THE INPUT:
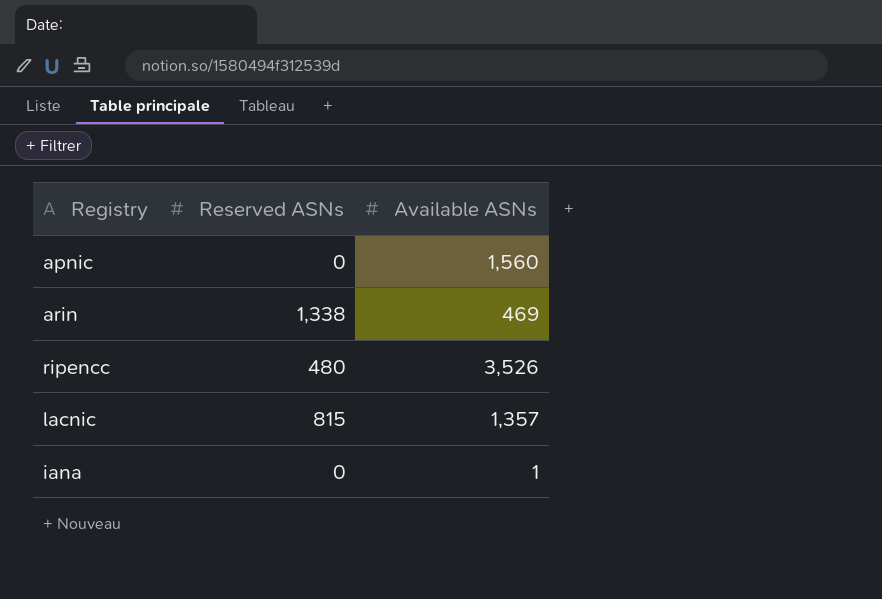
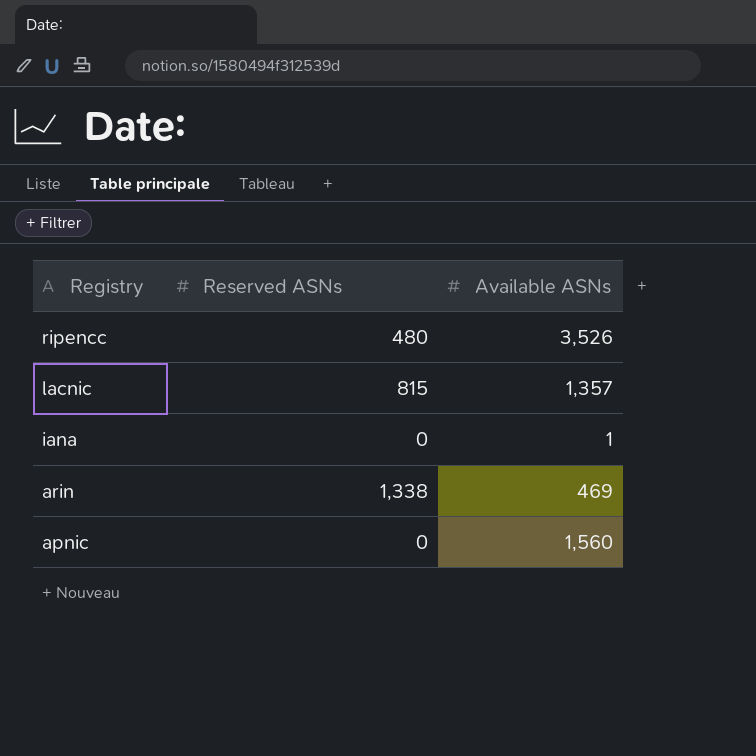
row order: none -> Registry descending

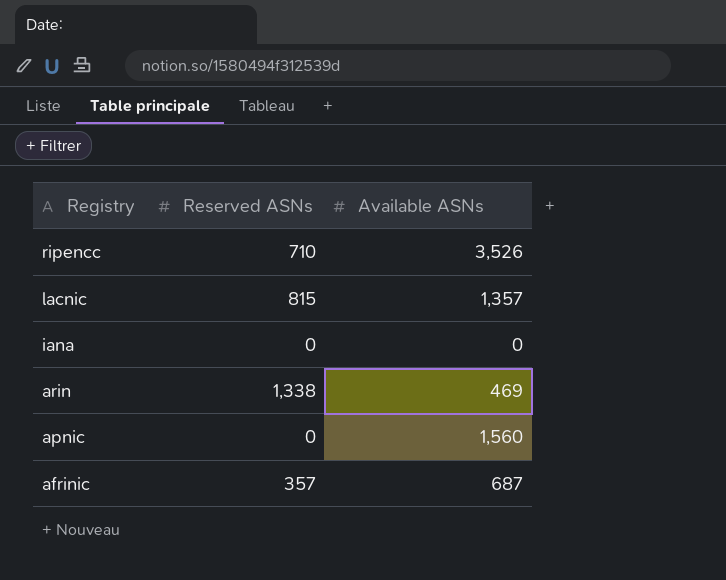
ripencc | Reserved ASNs: 480 -> 710
iana | Available ASNs: 1 -> 0
row afrinic: none -> 357 | 687

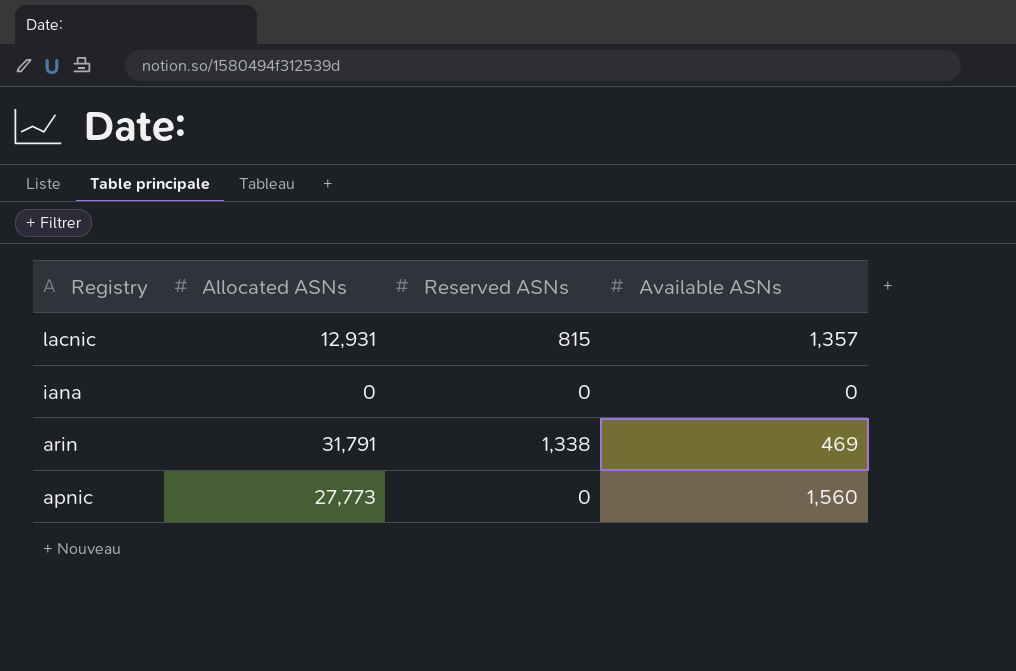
column Allocated ASNs | position: none -> 2
row ripencc: 710 | 3,526 -> none
row afrinic: 357 | 687 -> none

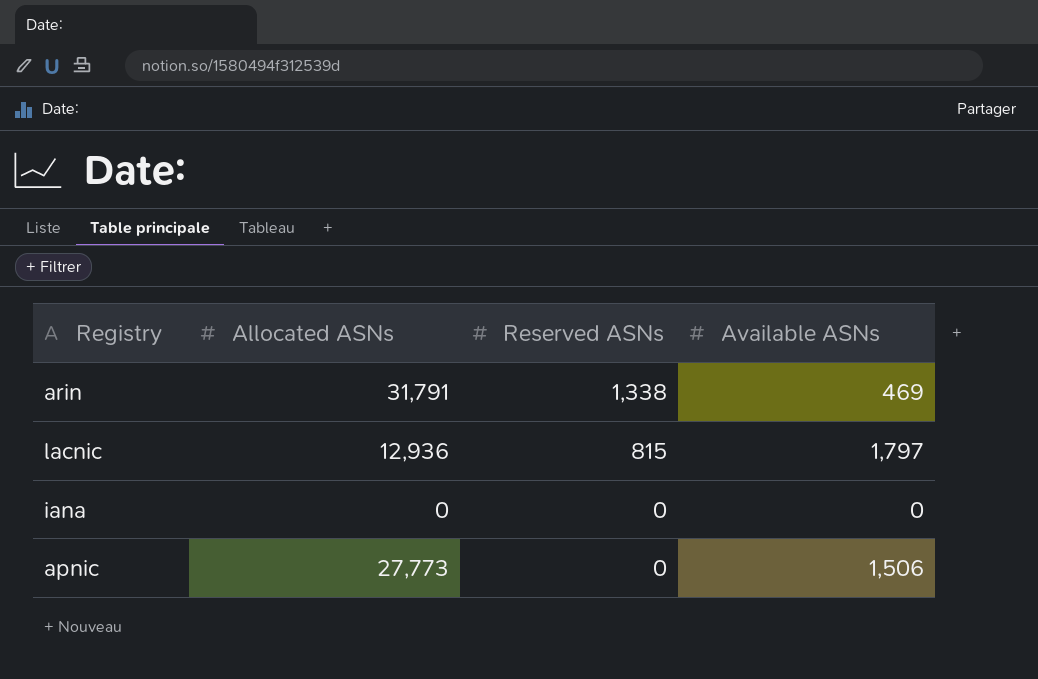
row order: Registry descending -> Reserved ASNs descending
lacnic | Allocated ASNs: 12,931 -> 12,936
lacnic | Available ASNs: 1,357 -> 1,797
apnic | Available ASNs: 1,560 -> 1,506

EXERCISE DETAILS:
The lines you need are those with the word "Registry"; list them from the entries.

TASK RESPONSE:
row order: none -> Registry descending
row order: Registry descending -> Reserved ASNs descending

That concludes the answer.